サメ300匹ウヨウヨ 館山のダイビングスポット体験
人襲わぬ「ドチザメ」 定置網対策が観光資源に
房総半島の最南端にある千葉県館山市で、300匹以上のドチザメが乱舞するダイビングスポットが注目を集めている。もともとは定置網にかかった魚を食い荒らすサメを追い払う目的で設置したが、今では国内外から年間3000人ものダイバーが訪れる人気スポットになった。市や企業でも、おとなしく人は襲わないとされるドチザメを呼び水に、サメを観光資源に育てようと動き始めている。
8月中旬。大型の台風が関東地方に近づくなか、約20人のダイバーを乗せた1槽のボートが出航した。向かうのは館山市伊戸のポイント。通称「シャークスクランブル」だ。
シャークスクランブルでは水深20メートル付近にドチザメが好むエサを設置し「多い時は300匹以上のサメが泳いでいる」(伊戸ダイビングサービスBOMMIEの塩田寛店長)。年間を通じてエイ、クエなども集まってくる。
実際に潜ってみると、思った以上に魚との距離が近い。通常のダイビングではドチザメやエイは人間を警戒し、向こうから近づいてくることはまずない。ダイバー側もあくまで観賞を目的としており、魚などに触れることはマナー違反とされている。だがこのポイントでは、サメもエイも人に慣れているためか「食事の邪魔をするな」と言わんばかりにダイバー達の間に突っ込んでくる。
夏休みを利用して愛知県から訪れた会社員の近迫弦さん(30)は「ドチザメを目当てに来たが、想像以上に距離が近くて驚いた」という。一緒に来た同期の豊北幸弘さん(29)も「台風予報で心配したが、来て良かった」と満足した様子だった。
館山市伊戸ではもともと、定置網にかかった魚や周辺に捨てられた雑魚を狙うドチザメが数多く生息していた。そこで数年前、地元住民やダイビングショップが協力し、雑魚を定置網から離れた場所に集めてダイビングスポットにした。これが注目を集めるようになり、サメやエイによる定置網への被害軽減だけでなく、欧米など海外からもサメを見にダイバーが訪れる一大集客スポットになった。
こうした地元の動きに、自治体や企業も注目している。館山市は今年7月、ふるさと納税の返礼品を大幅に拡充。
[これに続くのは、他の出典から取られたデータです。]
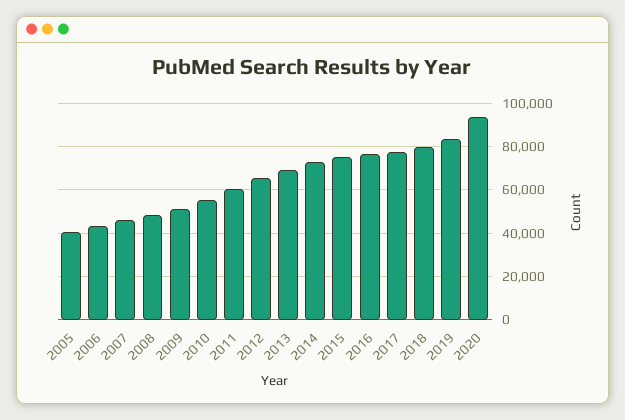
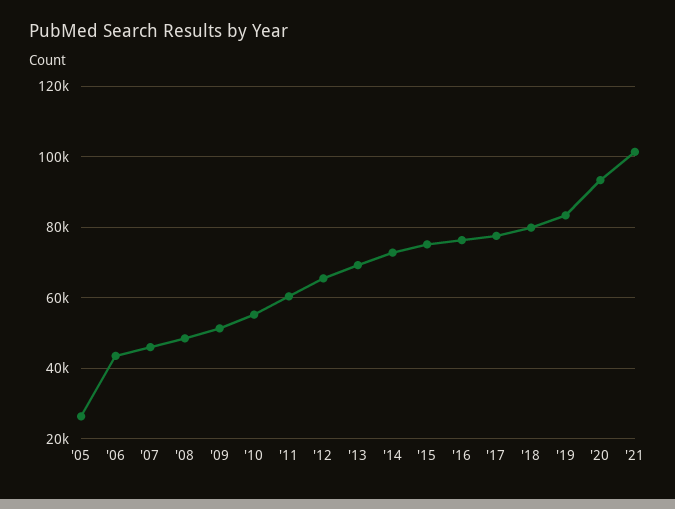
2005: 40000 -> 26000
'21: none -> 102000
そのなかで1万円以上寄付した人への返礼品に、同市内で50年以上フカヒレを製造している信和キンシ工場のフカヒレ煮付けを加えた。「現在、一番人気の返礼品になっている」(市総合政策部)という。信和キンシの加藤公司社長も「人口約5万人しかいない館山市にとって、サメが市街地のにぎわい創出のきっかけになってほしい」と期待する。
「フカヒレそば、あんかけごはん」いかが
JR館山駅東口から徒歩10分の場所にある中華料理店「勘六」では、1杯2000円の「フカヒレそば」や「フカヒレあんかけごはん」を提供している。
漁港としても栄えていた館山市は昔から、サメとゆかりのある場所だったという説もある。明治時代に漁師が住み館山市の有形文化財に指定された「小谷家住宅」。洋画家・青木繁がここに滞在して仕上げた代表作「海の幸」では、仕留めた大きなサメを担いで歩く地元民の姿が描かれている。